= Required work =
Set the data down exactly as it stands, and keep its pictures out.

= Source information =
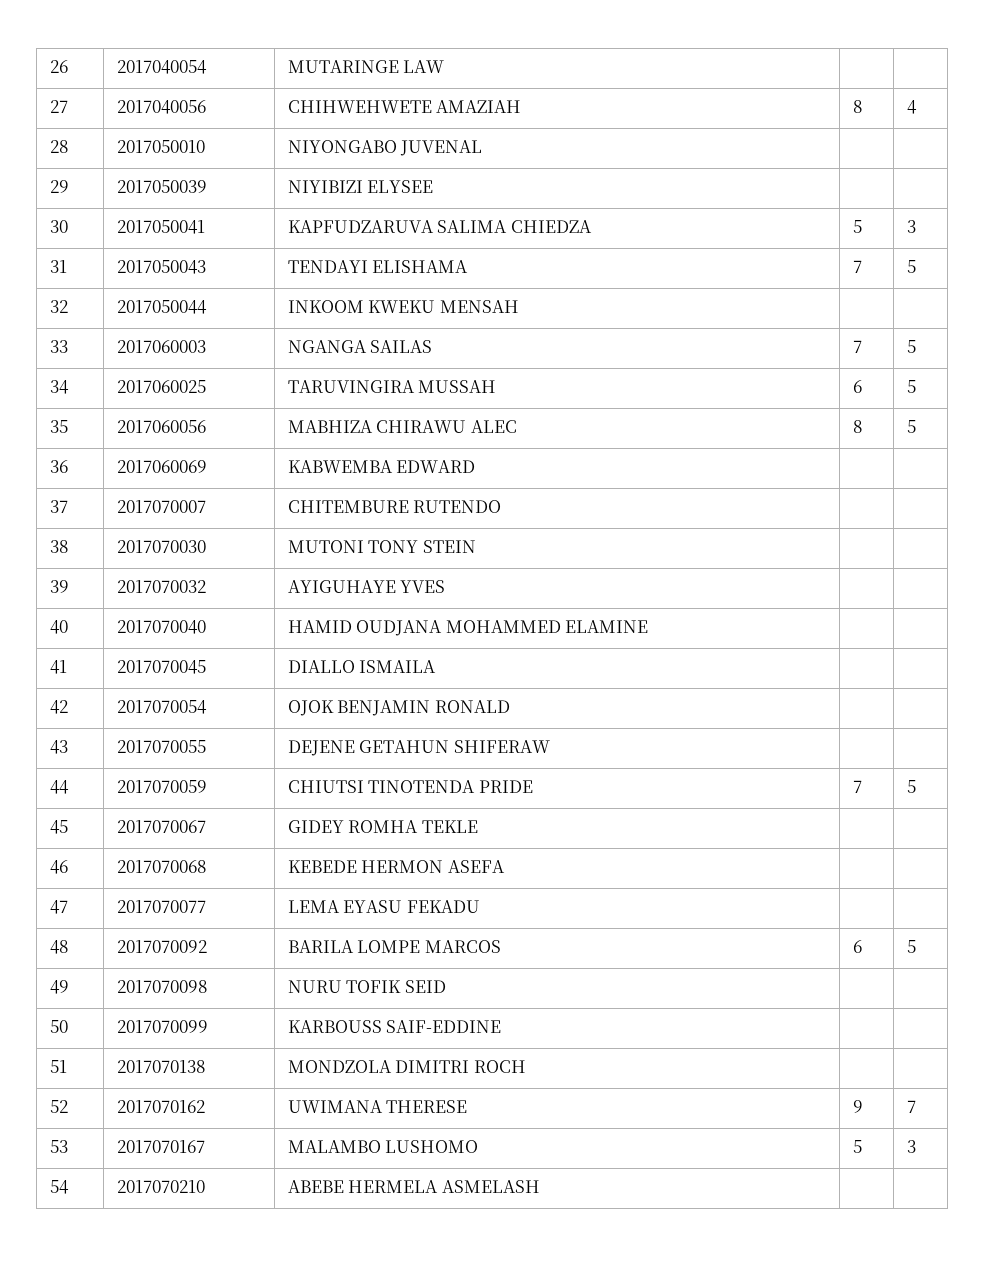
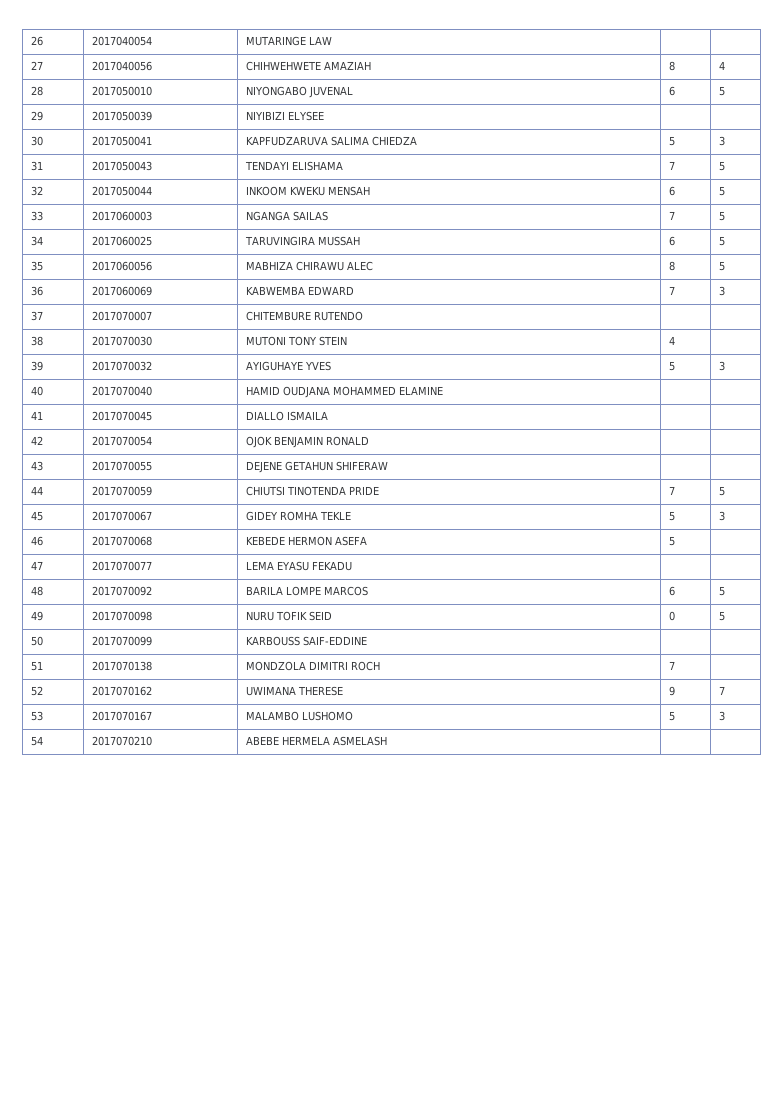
- 28 | 2017050010 | NIYONGABO JUVENAL | |
+ 28 | 2017050010 | NIYONGABO JUVENAL | 6 | 5
- 32 | 2017050044 | INKOOM KWEKU MENSAH | |
+ 32 | 2017050044 | INKOOM KWEKU MENSAH | 6 | 5
- 36 | 2017060069 | KABWEMBA EDWARD | |
+ 36 | 2017060069 | KABWEMBA EDWARD | 7 | 3
- 38 | 2017070030 | MUTONI TONY STEIN | |
+ 38 | 2017070030 | MUTONI TONY STEIN | 4 |
- 39 | 2017070032 | AYIGUHAYE YVES | |
+ 39 | 2017070032 | AYIGUHAYE YVES | 5 | 3
- 45 | 2017070067 | GIDEY ROMHA TEKLE | |
+ 45 | 2017070067 | GIDEY ROMHA TEKLE | 5 | 3
- 46 | 2017070068 | KEBEDE HERMON ASEFA | |
+ 46 | 2017070068 | KEBEDE HERMON ASEFA | 5 |
- 49 | 2017070098 | NURU TOFIK SEID | |
+ 49 | 2017070098 | NURU TOFIK SEID | 0 | 5
- 51 | 2017070138 | MONDZOLA DIMITRI ROCH | |
+ 51 | 2017070138 | MONDZOLA DIMITRI ROCH | 7 |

= Finished exercise =
- 28 | 2017050010 | NIYONGABO JUVENAL | |
+ 28 | 2017050010 | NIYONGABO JUVENAL | 6 | 5
- 32 | 2017050044 | INKOOM KWEKU MENSAH | |
+ 32 | 2017050044 | INKOOM KWEKU MENSAH | 6 | 5
- 36 | 2017060069 | KABWEMBA EDWARD | |
+ 36 | 2017060069 | KABWEMBA EDWARD | 7 | 3
- 38 | 2017070030 | MUTONI TONY STEIN | |
+ 38 | 2017070030 | MUTONI TONY STEIN | 4 |
- 39 | 2017070032 | AYIGUHAYE YVES | |
+ 39 | 2017070032 | AYIGUHAYE YVES | 5 | 3
- 45 | 2017070067 | GIDEY ROMHA TEKLE | |
+ 45 | 2017070067 | GIDEY ROMHA TEKLE | 5 | 3
- 46 | 2017070068 | KEBEDE HERMON ASEFA | |
+ 46 | 2017070068 | KEBEDE HERMON ASEFA | 5 |
- 49 | 2017070098 | NURU TOFIK SEID | |
+ 49 | 2017070098 | NURU TOFIK SEID | 0 | 5
- 51 | 2017070138 | MONDZOLA DIMITRI ROCH | |
+ 51 | 2017070138 | MONDZOLA DIMITRI ROCH | 7 |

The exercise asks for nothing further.